August 6, 2015

In Nemeth v. Village of Hancock Zoning Board of Appeals, 127 A.D.3d 1360 (3d Dept. 4/9/15), the court reversed the approval of a use variance for continued use of an addition to a manufacturing facility, finding that the applicant had failed to demonstrate that the land could not yield a reasonable return with current or other permitted uses by “dollars and cents” proof.

In the earlier related matter of Nemeth v. K-Tooling, 100 AD3d 1271 (3rd Dept. 2012), petitioners owned property adjacent to property owned by respondents Rosa Kuehn, Perry Kuehn and K-Tooling, who operated an industrial manufacturing facility as a nonconforming use.  Id. at 1274-1275.  In 2001, respondents constructed an addition to the manufacturing facility.  However, in 1983, the zoning code was previously enacted which prohibited manufacturing use in the zone in which the property was located.  Therefore, the Court determined that respondents unlawfully expanded their nonconforming use by constructing the addition after the zoning code had been adopted, and issued an injunction prohibiting the use of the addition for manufacturing purposes.
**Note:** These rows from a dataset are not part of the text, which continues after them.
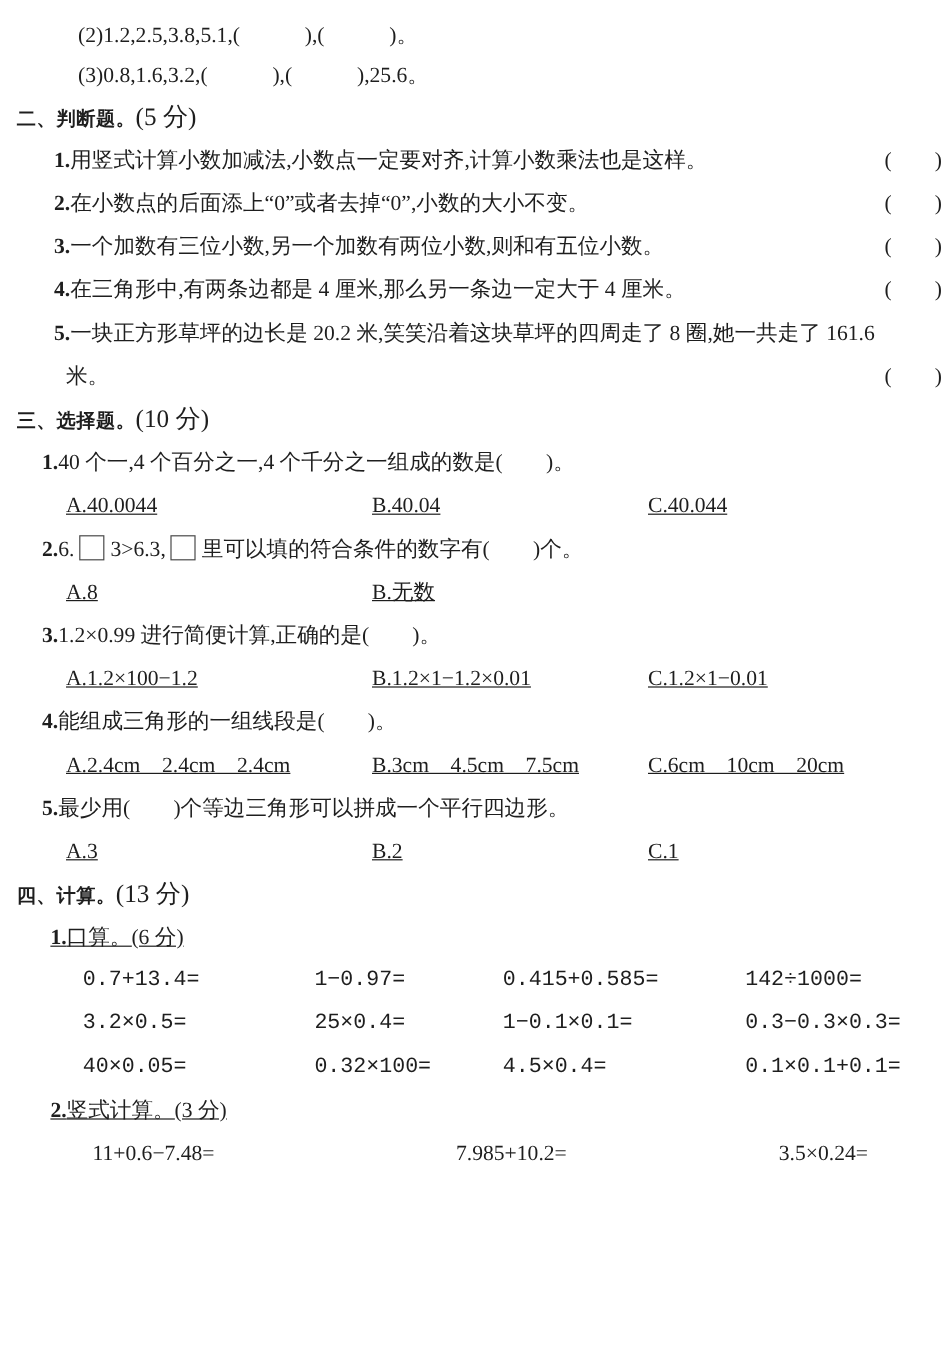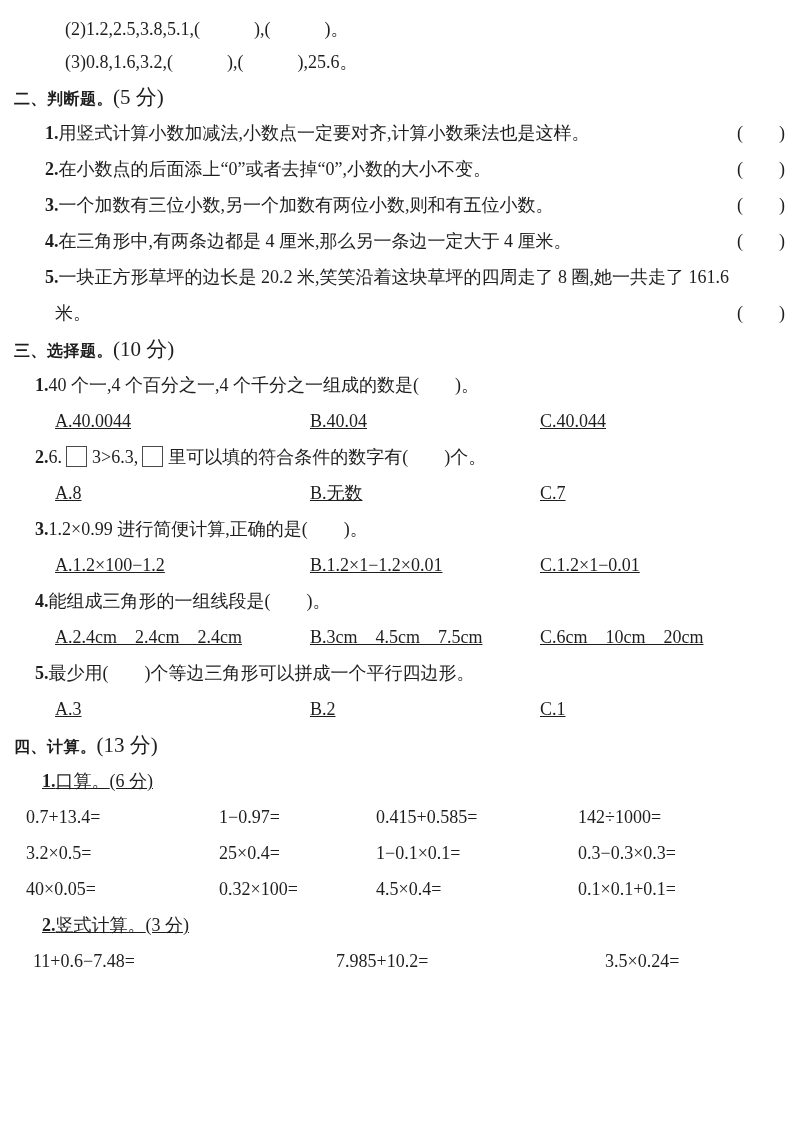--- a/index.html
+++ b/index.html
@@ -73,7 +73,7 @@
   <div class="line opts"><span>A.40.0044</span><span>B.40.04</span><span>C.40.044</span></div>
 
   <div class="line qline"><span class="num">2.</span><span>6.</span><span class="blank-box"></span><span>3&gt;6.3,</span><span class="blank-box"></span><span>里可以填的符合条件的数字有(　　)个。</span></div>
-  <div class="line opts"><span>A.8</span><span>B.无数</span><span>C.7</span></div>
+  <div class="line opts"><span>A.8</span><span>B.无数</span></div>
 
   <div class="line qline"><span class="num">3.</span><span>1.2×0.99 进行简便计算,正确的是(　　)。</span></div>
   <div class="line opts"><span>A.1.2×100−1.2</span><span>B.1.2×1−1.2×0.01</span><span>C.1.2×1−0.01</span></div>

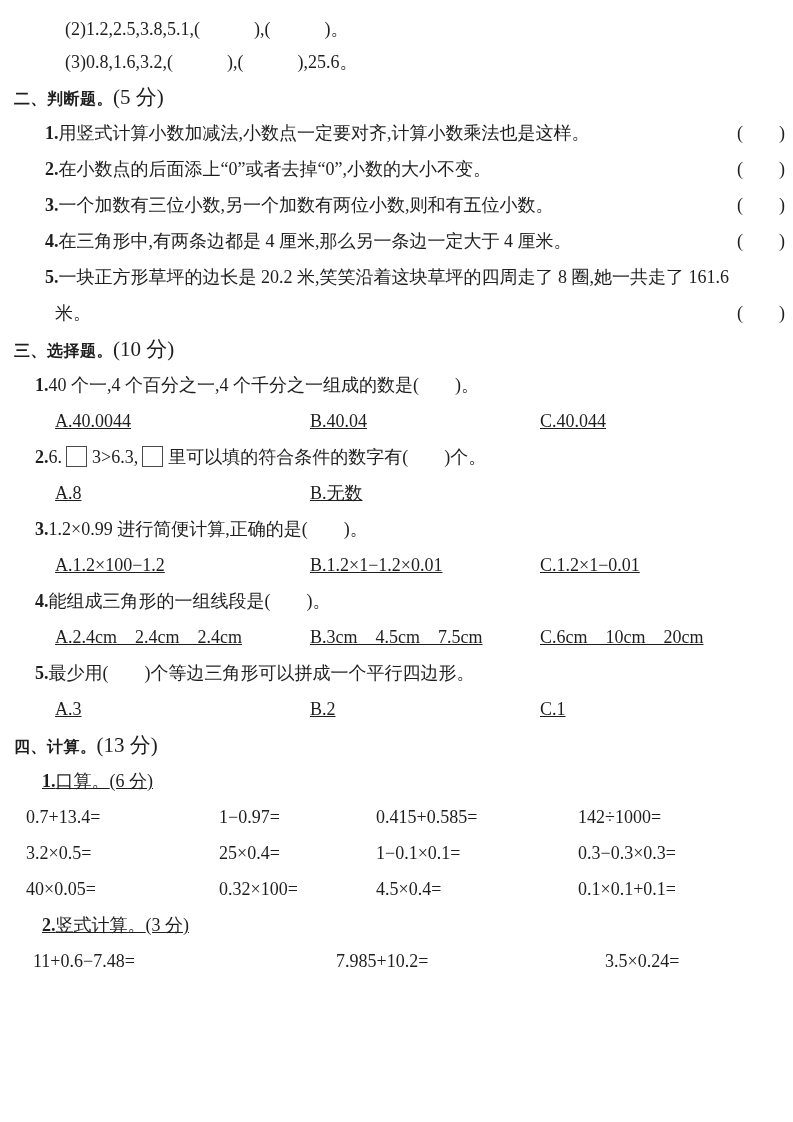--- a/index.html
+++ b/index.html
@@ -34,7 +34,8 @@
   }
   .row4 {
     display:grid; grid-template-columns:193px 157px 202px 1fr;
-    padding-left:26px;
+    padding-left:69px;
+    font-family:Liberation Mono, monospace;
   }
   .row3v {
     display:grid; grid-template-columns:303px 269px 1fr;

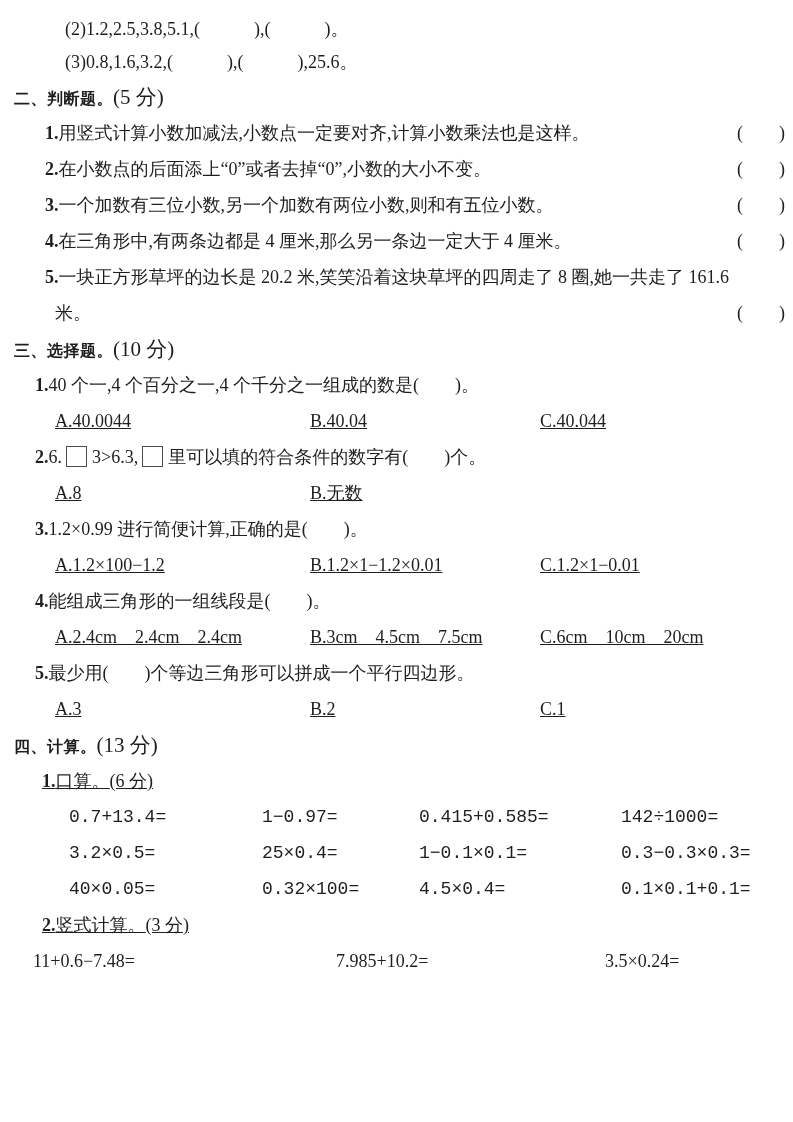--- a/index.html
+++ b/index.html
@@ -40,6 +40,7 @@
   .row3v {
     display:grid; grid-template-columns:303px 269px 1fr;
     padding-left:33px;
+    margin-left:44px;
   }
   .opts span, .row4 span, .row3v span { white-space:pre; }
   .blank-box {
Respondents applied for a use variance from the Village of Hancock Zoning Board of Appeals (“ZBA”) allowing the use of the addition for manufacturing purposes, which was granted. Respondents had the burden of proving unnecessary hardship if the property was used as an existing nonconforming use of a manufacturing facility without the use of the addition.  Petitioners commenced a CPLR article 78 proceeding to annul the ZBA’s decision, arguing that the respondents’ proof was insufficient to warrant the use variance for the addition.

The Supreme Court dismissed the petition, prompting an appeal. The evidence presented at the appellate hearing established that the addition was used to house older equipment. It was unclear whether the older machinery was still being put to productive use and contributing to the profitability of the manufacturing facility.

The Appellate Division, Third Department, reversed the Supreme Court’s judgment and the petition was granted. Since there was insufficient “dollars and cents” proof that the land could not yield a reasonable return as it existed as a nonconforming use or for any other use permitted in the zone, the Appellate Division held that the ZBA should not have granted the variance.